Your copy runs from the line containing "discount: 2% = 107.92 -> none" through the last line of the listing, both included. Restate those lines word for word and leave out pictures.
——————
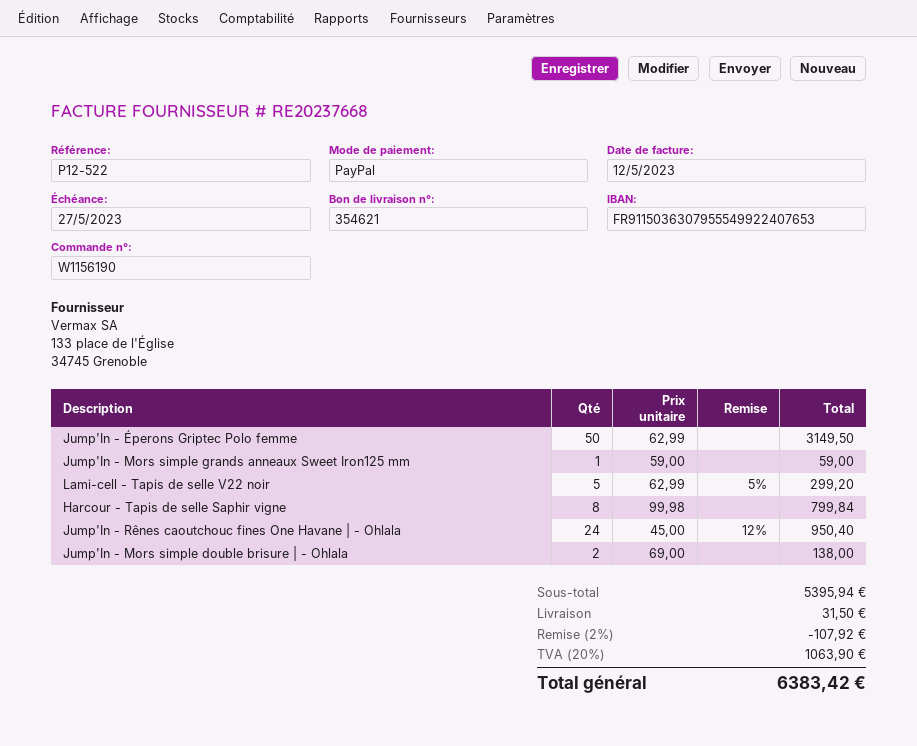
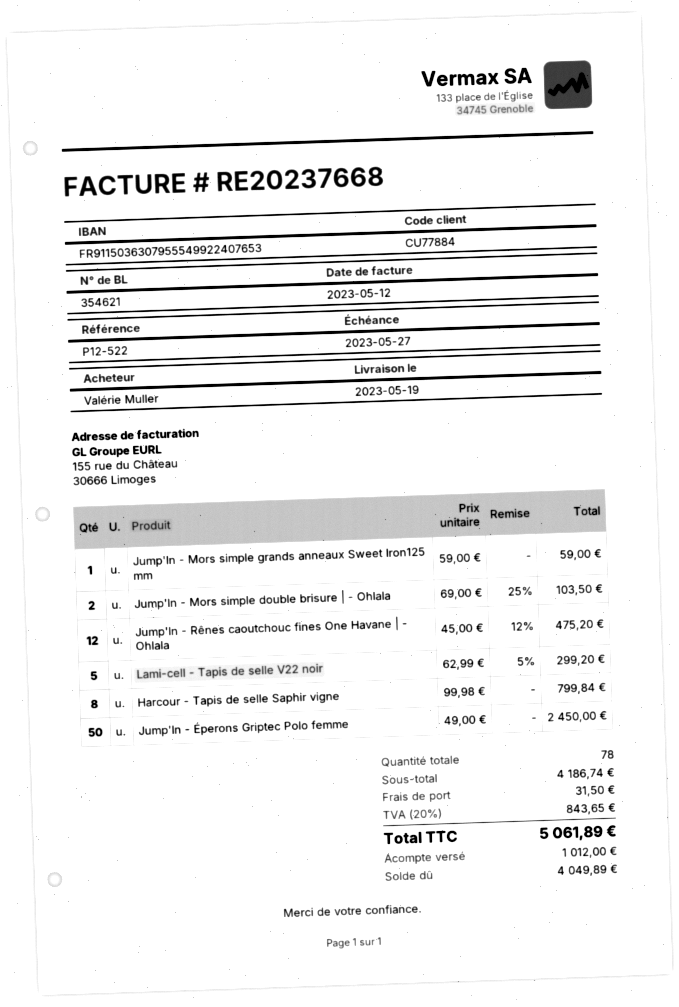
Jump'In - Éperons Griptec Polo femme: 50 x 62.99 = 3149.50 -> 50 x 49.00 = 2450.00
Jump'In - Rênes caoutchouc fines One Havane | - Ohlala: 24 x 45.00 - 12% = 950.40 -> 12 x 45.00 - 12% = 475.20
Jump'In - Mors simple double brisure | - Ohlala: 2 x 69.00 = 138.00 -> 2 x 69.00 - 25% = 103.50
subtotal: 5395.94 -> 4186.74
discount: 2% = 107.92 -> none
tax: 20% = 1063.90 -> 20% = 843.65
total: 6383.42 -> 5061.89

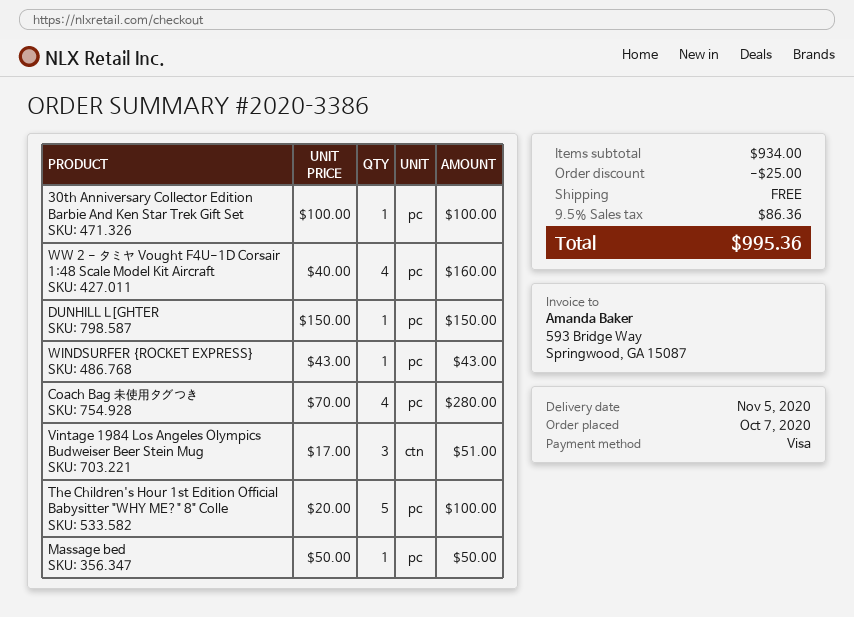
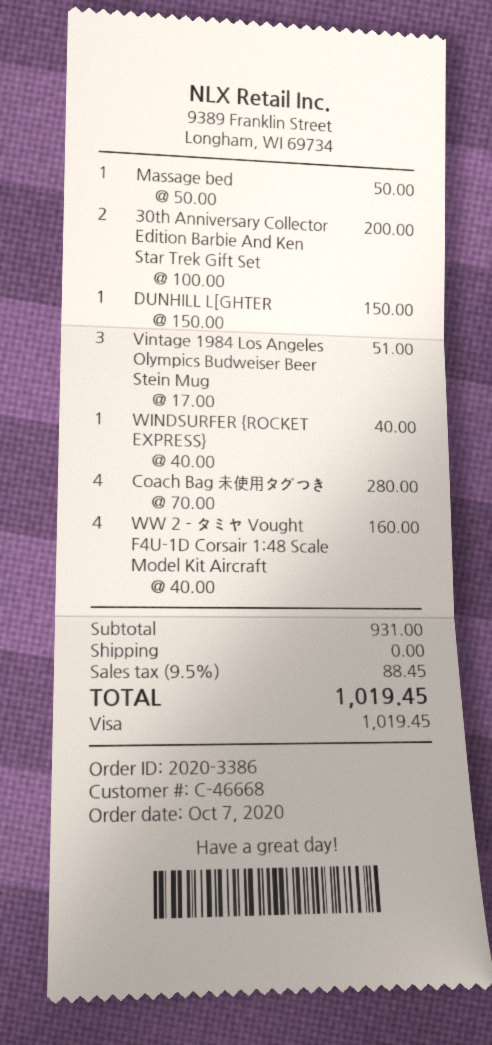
30th Anniversary Collector Edition Barbie And Ken Star Trek Gift Set: 1 x 100.00 = 100.00 -> 2 x 100.00 = 200.00
WINDSURFER {ROCKET EXPRESS}: 1 x 43.00 = 43.00 -> 1 x 40.00 = 40.00
The Children's Hour 1st Edition Official Babysitter "WHY ME?" 8" Colle: 5 x 20.00 = 100.00 -> none
subtotal: 934.00 -> 931.00
discount: 25.00 -> none
tax: 9.5% = 86.36 -> 9.5% = 88.45
total: 995.36 -> 1019.45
——————
[Solution to the problem]:
discount: 2% = 107.92 -> none
tax: 20% = 1063.90 -> 20% = 843.65
total: 6383.42 -> 5061.89

30th Anniversary Collector Edition Barbie And Ken Star Trek Gift Set: 1 x 100.00 = 100.00 -> 2 x 100.00 = 200.00
WINDSURFER {ROCKET EXPRESS}: 1 x 43.00 = 43.00 -> 1 x 40.00 = 40.00
The Children's Hour 1st Edition Official Babysitter "WHY ME?" 8" Colle: 5 x 20.00 = 100.00 -> none
subtotal: 934.00 -> 931.00
discount: 25.00 -> none
tax: 9.5% = 86.36 -> 9.5% = 88.45
total: 995.36 -> 1019.45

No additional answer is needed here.